Sarah Biddle chased her down as she left Doc Melville’s place, not ten minutes after the sheriff had departed in the cruiser, driving Betty Winston home. Helen had stayed for a brief chat with Amos, the commiserating kind that one had after a contemporary passed away. They’d spoken of life being too short, of never knowing which day might be the last, of trying to escape the ills that seemed to plague so many in their sunset years. Helen asked, too, if Doc thought there was anything remotely suspicious abo
ut how Bernie had died, and he’d told her pretty much what he’d told Bernie’s wife: “I won’t release him to the mortuary until I’ve examined him. Soon as you go, I’ll get started.”
She had hardly gotten to the sidewalk when Sarah hopped out of the door of her Jeep, looking bright eyed and bushy tailed and up to no good.
“Aha! Thank goodness I found you,” she said, catching her breath. “I texted Frank and he said you’d stayed behind at Doc’s. I heard about Bernie Winston. It’s just awful, him falling into the creek. I’m so sorry.”
“I am, too,” Helen said solemnly. “But you might want to go pay your condolences to Betty Winston, not me.”
“Oh, sure, I’ll do that later.” Sarah bobbed on her heels, not looking solemn in the least. “I don’t know if Frank told you, but he went back to Belleville with me last night. He got the neighbor to let us into the garage—”

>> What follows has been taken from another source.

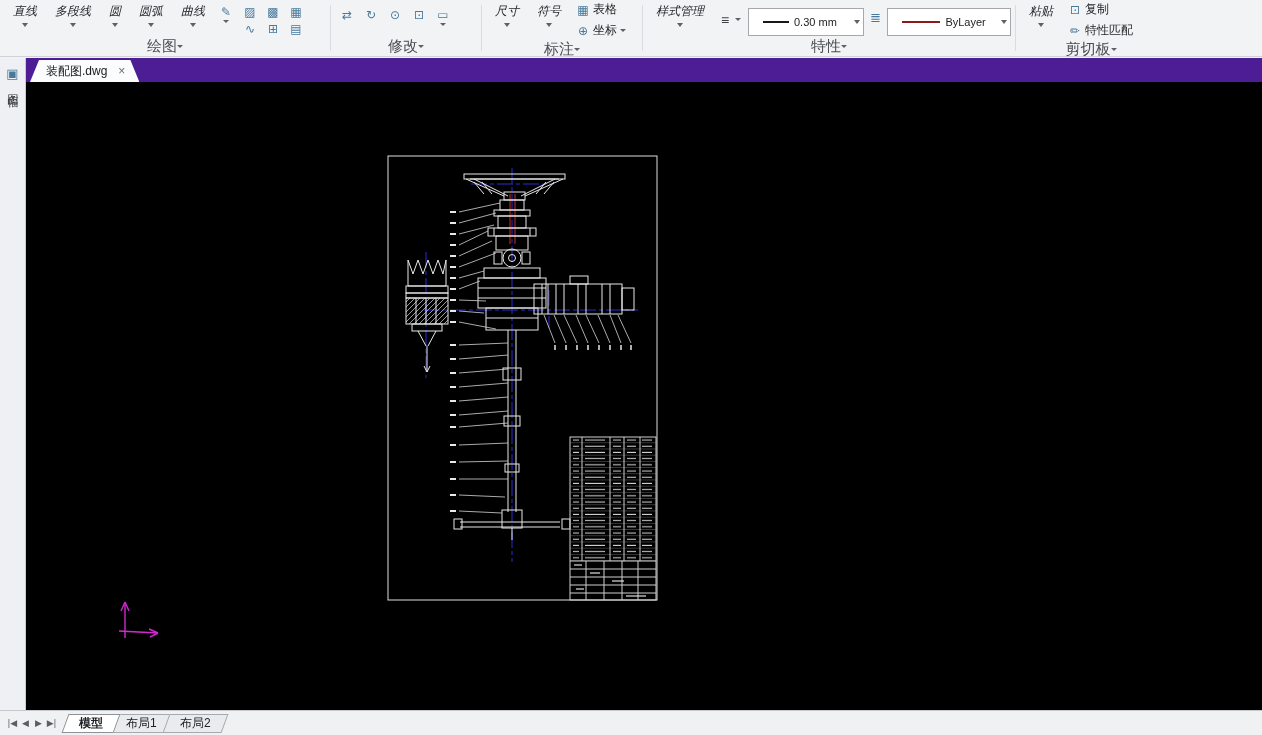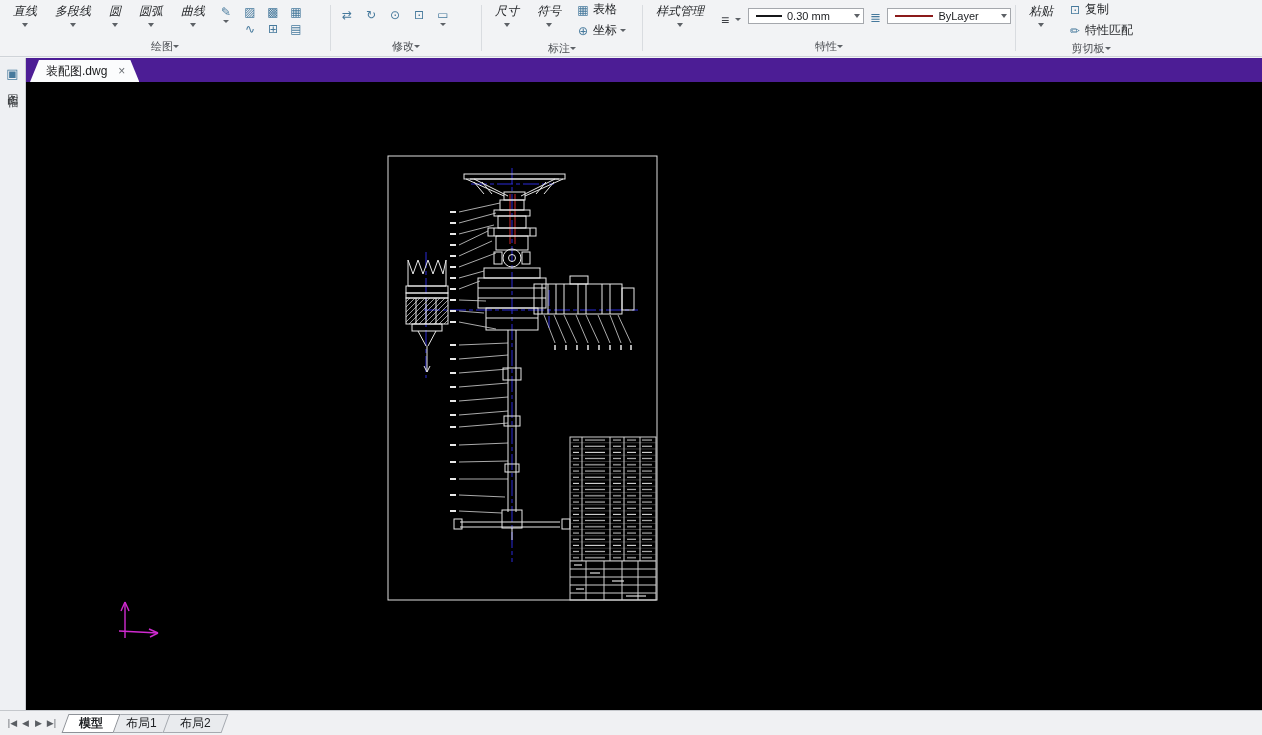"0.30 mm" .combo { height: 16px -> 28px; padding: 0 3px 0 7px -> 0 3px 0 14px }
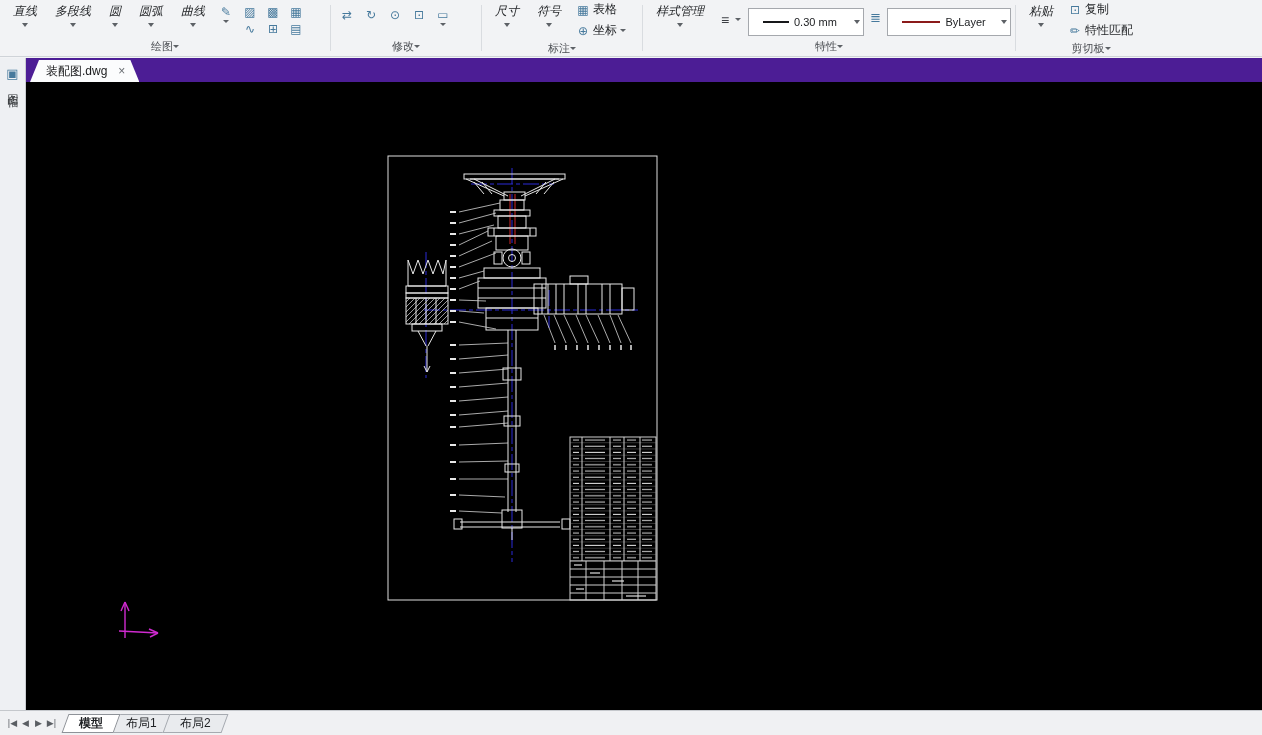"绘图" .rgroup-label { font-size: 11px -> 15px }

“Look, dear, I’m on my way home,” Helen said, cutting her off. “It’s been a trying morning, and I’m not in the mood to play Nancy Drew again. If the sheriff’s going to help you snoop, that’s wonderful. But I’m out. So if you’ll excuse me, I’ve things to do.”
She didn’t care if she was being a bit rude. Sarah Biddle wasn’t high on her list of favorite people at the moment.
Helen started to leave, but Sarah caught her hand.
“The red car was gone!” she said. “Don’t you get what that means?”
“That someone drove it somewhere, as people tend to do with cars,” Helen remarked, hoping that would be the end of it. But Sarah held on.
“It means we’re onto something . . . that we’re closing in on whoever has Luann. I think Penny Tuttle’s son, Jackie, is involved, and yes, it’s a man. The neighbor said as much last night.”
Helen thought suddenly of the name Jackson Lee. Was he the Jackie referred to by Penny Tuttle’s neighbor? He was the con man that Betty Winston said took money from an irrational Bernie. Did he participate in other kinds of cons, too, perhaps the romantic kind? Did he have something to do with Luann’s disappearance?